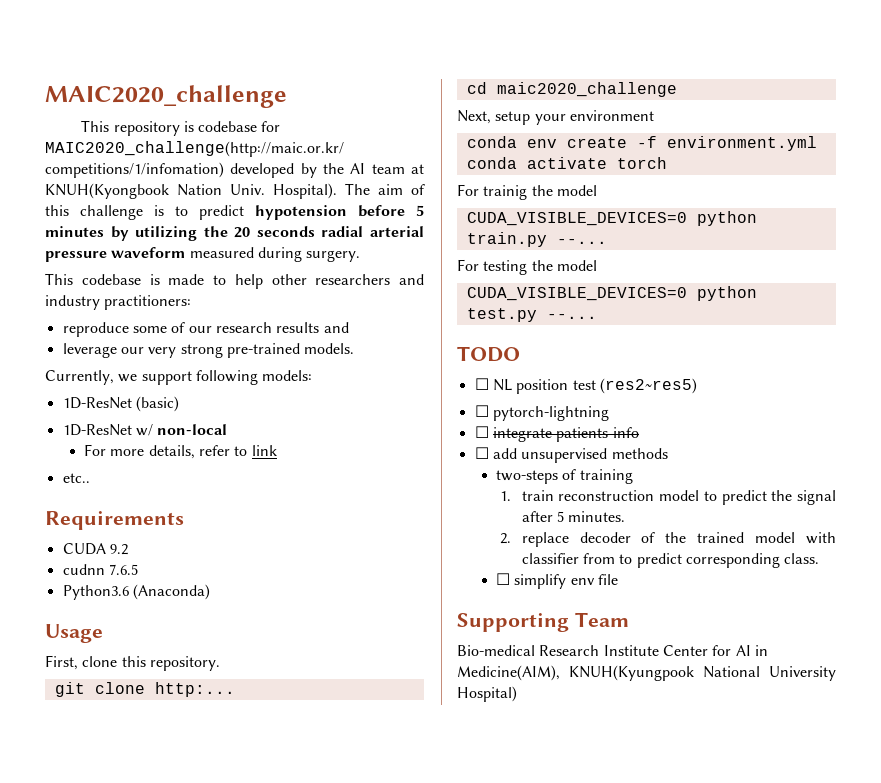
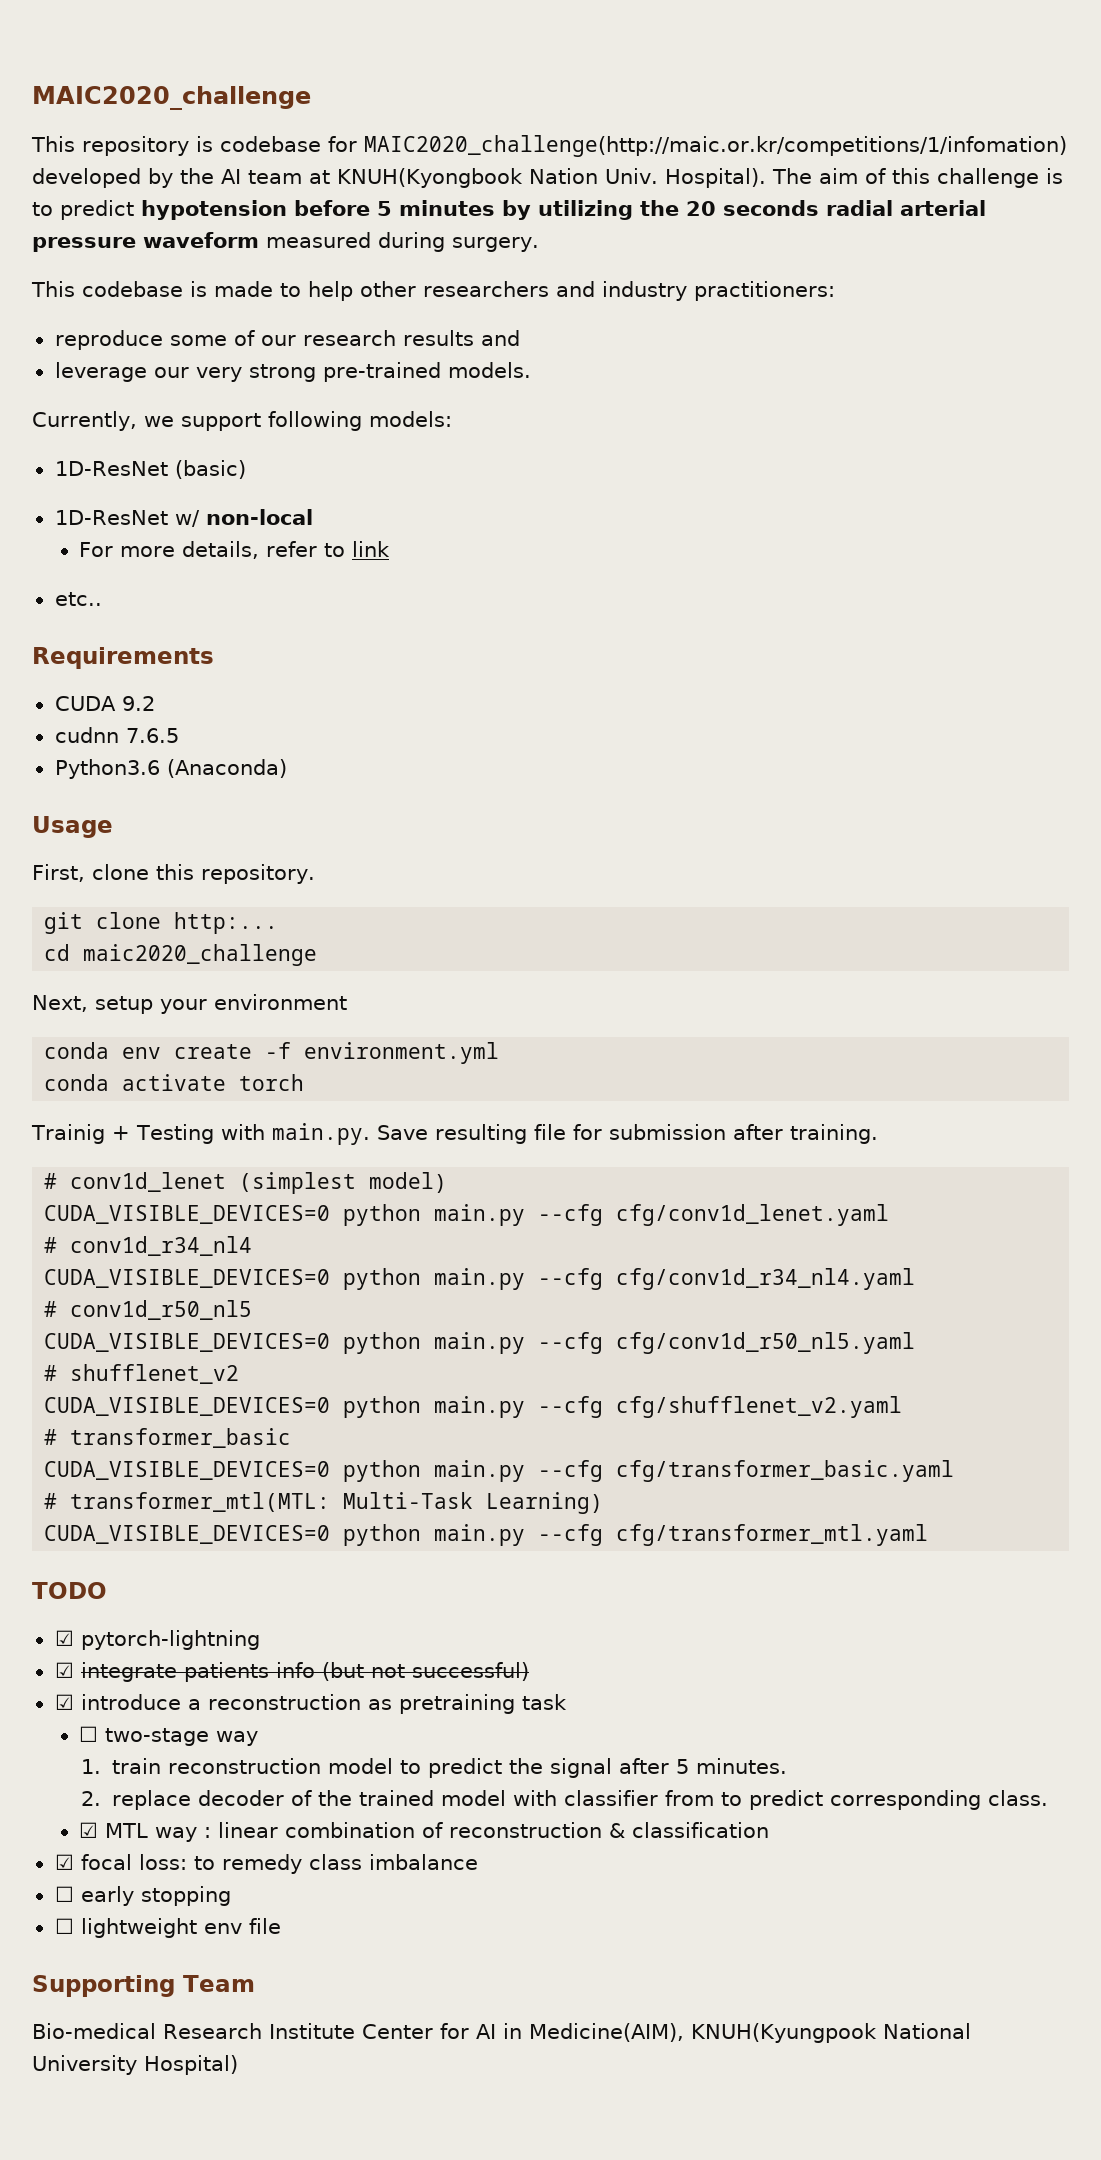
[457,184,597,200] [466,211,757,226] [466,232,607,247] [457,259,597,275] [466,286,757,301] [466,308,597,322] [457,346,520,362] [474,378,697,394] [474,405,489,417] For trainig the model // CUDA_VISIBLE_DEVICES=0 python train.py --... // For testing the model // CUDA_VISIBLE_DEVICES=0 python test.py --... // TODO // ☐ NL position test (res2~res5) // ☐ -> [31,1123,878,1145] [44,1172,448,1194] [44,1204,890,1226] [44,1236,253,1256] [44,1268,916,1290] [44,1300,253,1320] [44,1332,916,1354] [44,1364,240,1384] [44,1396,903,1418] [44,1428,292,1448] [44,1460,955,1482] [44,1492,604,1514] [44,1524,929,1546] [32,1582,107,1599] [54,1630,74,1646] Trainig + Testing with main.py. Save resulting file for submission after training. // # conv1d_lenet (simplest model) // CUDA_VISIBLE_DEVICES=0 python main.py --cfg cfg/conv1d_lenet.yaml // # conv1d_r34_nl4 // CUDA_VISIBLE_DEVICES=0 python main.py --cfg cfg/conv1d_r34_nl4.yaml // # conv1d_r50_nl5 // CUDA_VISIBLE_DEVICES=0 python main.py --cfg cfg/conv1d_r50_nl5.yaml // # shufflenet_v2 // CUDA_VISIBLE_DEVICES=0 python main.py --cfg cfg/shufflenet_v2.yaml // # transformer_basic // CUDA_VISIBLE_DEVICES=0 python main.py --cfg cfg/transformer_basic.yaml // # transformer_mtl(MTL: Multi-Task Learning) // CUDA_VISIBLE_DEVICES=0 python main.py --cfg cfg/transformer_mtl.yaml // TODO // ☑
[474,426,489,438] ☐ -> [54,1662,74,1678] ☑
[474,447,668,463] [496,469,633,484] // ☐ add unsupervised methods // two-steps of training -> [321,1662,529,1681] [54,1694,567,1714] [79,1726,259,1746] (but not successful) // ☑ introduce a reconstruction as pretraining task // ☐ two-stage way
[496,573,567,589] ☐ simplify -> [79,1822,770,1842] [54,1854,478,1874] [54,1886,231,1906] [54,1918,197,1938] ☑ MTL way : linear combination of reconstruction & classification // ☑ focal loss: to remedy class imbalance // ☐ early stopping // ☐ lightweight

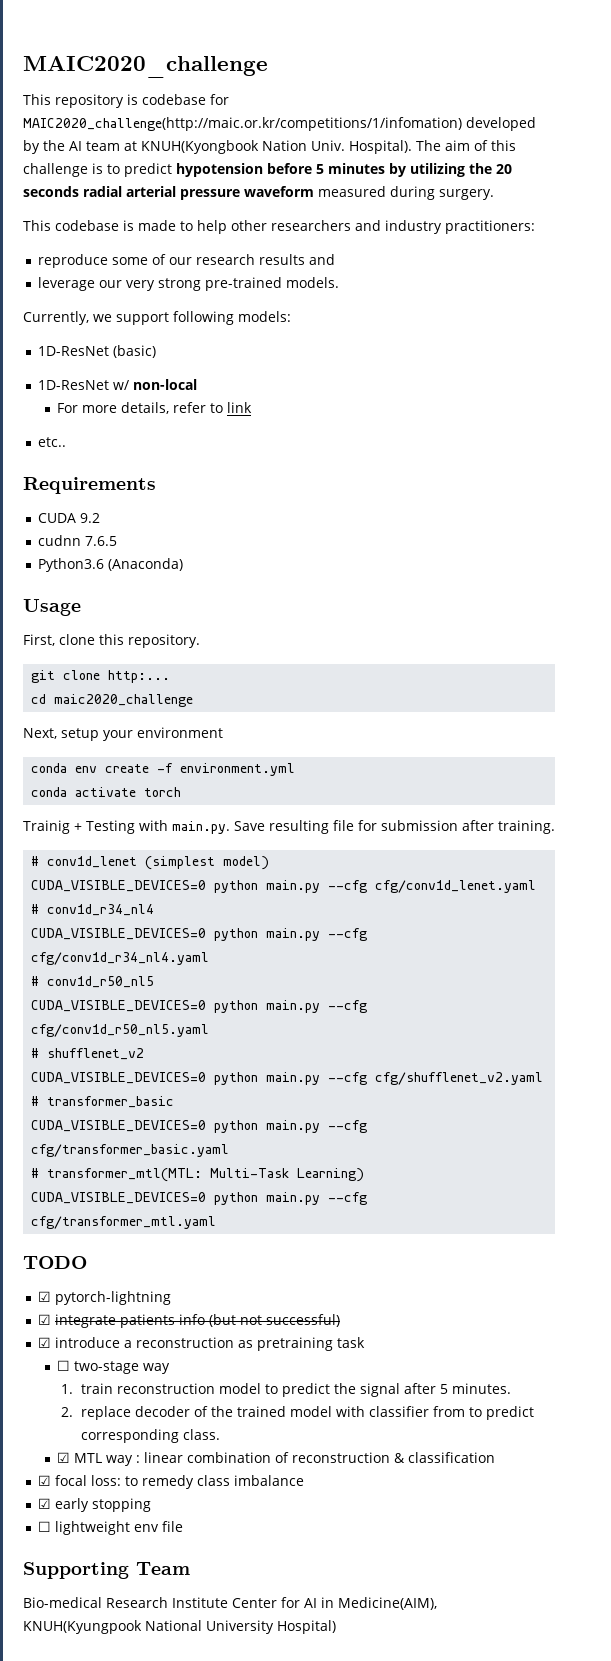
[54,1886,74,1902] ☐ -> [37,1498,51,1509] ☑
··········
THE TASK: Your reply should consist only of the lines running from the line with "[474,447,668,463] [496,469,633,484] //" to the end of the entries, both included, copied exactly and without any pictures.

WRITTEN RESPONSE:
[474,447,668,463] [496,469,633,484] // ☐ add unsupervised methods // two-steps of training -> [321,1662,529,1681] [54,1694,567,1714] [79,1726,259,1746] (but not successful) // ☑ introduce a reconstruction as pretraining task // ☐ two-stage way
[496,573,567,589] ☐ simplify -> [79,1822,770,1842] [54,1854,478,1874] [54,1886,231,1906] [54,1918,197,1938] ☑ MTL way : linear combination of reconstruction & classification // ☑ focal loss: to remedy class imbalance // ☐ early stopping // ☐ lightweight

[54,1886,74,1902] ☐ -> [37,1498,51,1509] ☑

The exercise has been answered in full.